- _Task details_:
Nothing but the line with "user@host:~$ cd Web-Probe" and the lines after it, through the end of the records below, is to be repeated, exactly as it is.

[Content revision data]
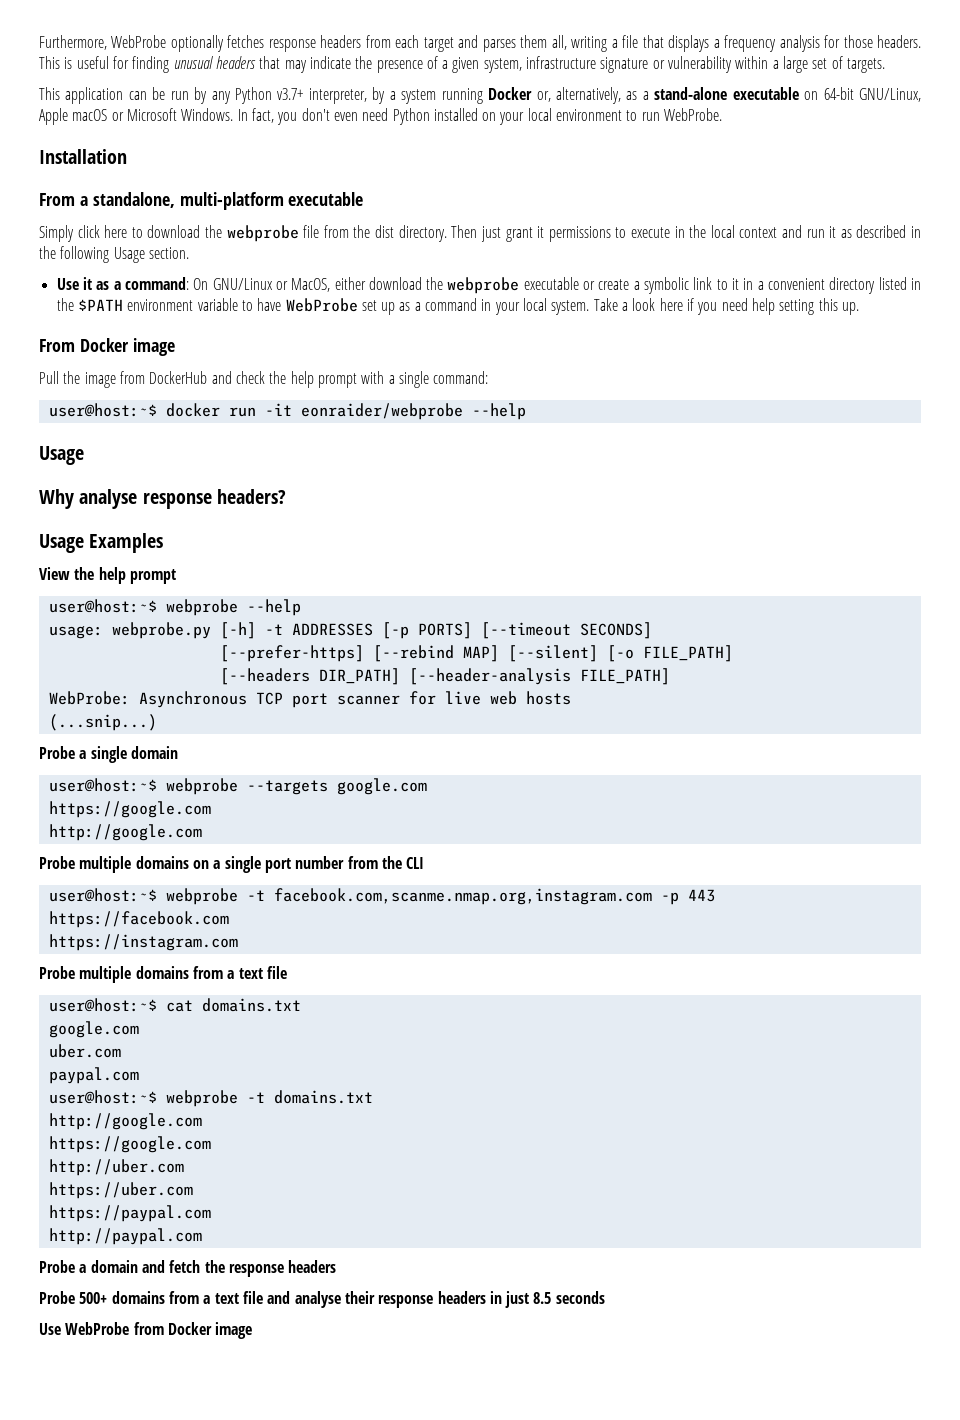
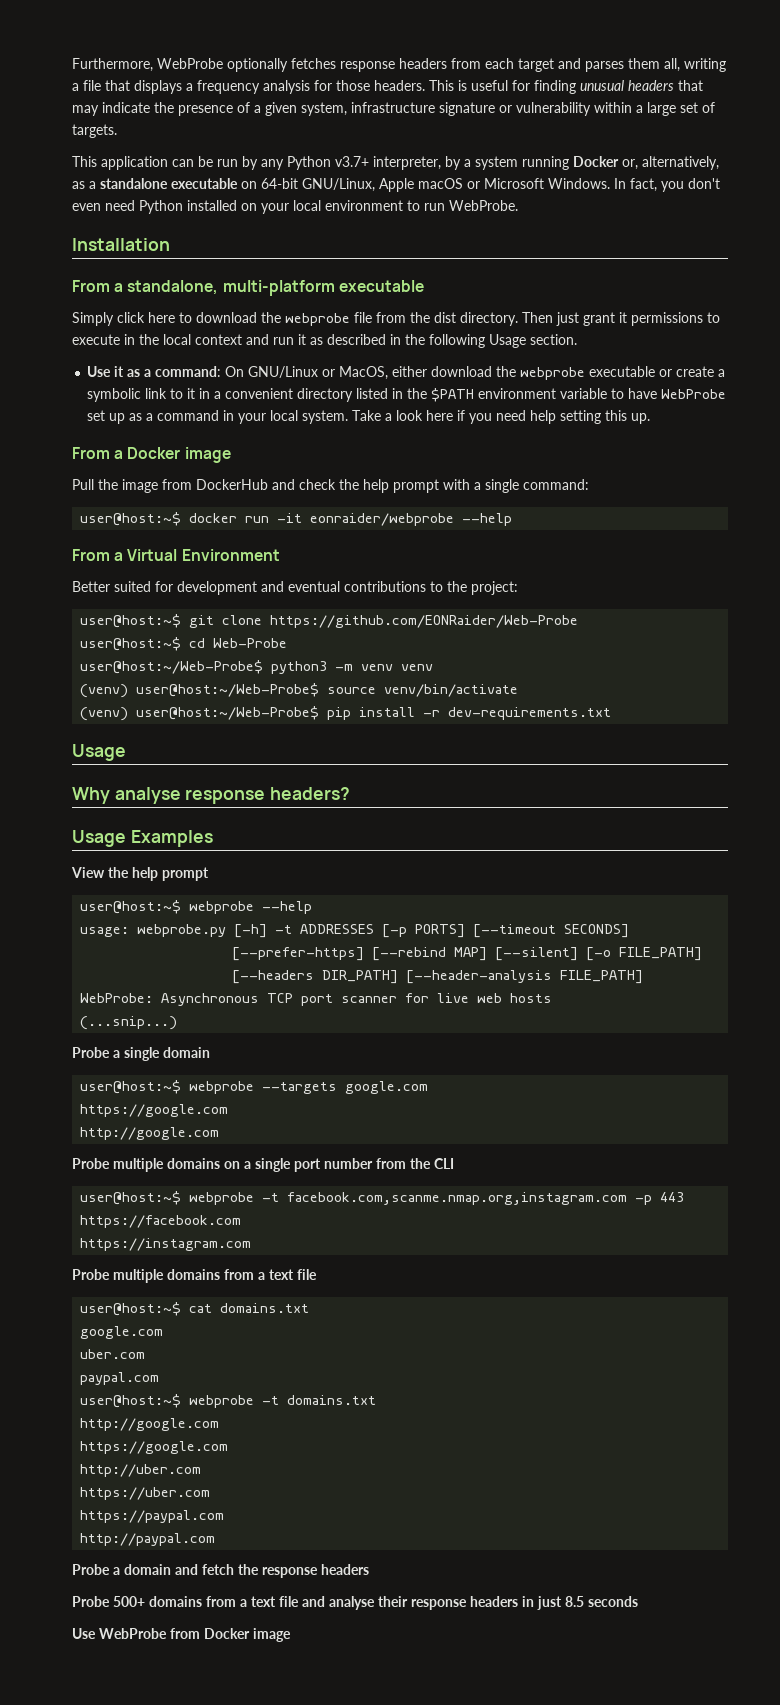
- This application can be run by any Python v3.7+ interpreter, by a system running Docker or, alternatively, as a stand-alone executable on 64-bit GNU/Linux, Apple macOS or Microsoft Windows.
+ This application can be run by any Python v3.7+ interpreter, by a system running Docker or, alternatively, as a standalone executable on 64-bit GNU/Linux, Apple macOS or Microsoft Windows.
- From Docker image
+ From a Docker image
+ From a Virtual Environment
+ Better suited for development and eventual contributions to the project:
+ user@host:~$ git clone https://github.com/EONRaider/Web-Probe
+ user@host:~$ cd Web-Probe
+ user@host:~/Web-Probe$ python3 -m venv venv
+ (venv) user@host:~/Web-Probe$ source venv/bin/activate
+ (venv) user@host:~/Web-Probe$ pip install -r dev-requirements.txt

- _Exercise output_:
+ user@host:~$ cd Web-Probe
+ user@host:~/Web-Probe$ python3 -m venv venv
+ (venv) user@host:~/Web-Probe$ source venv/bin/activate
+ (venv) user@host:~/Web-Probe$ pip install -r dev-requirements.txt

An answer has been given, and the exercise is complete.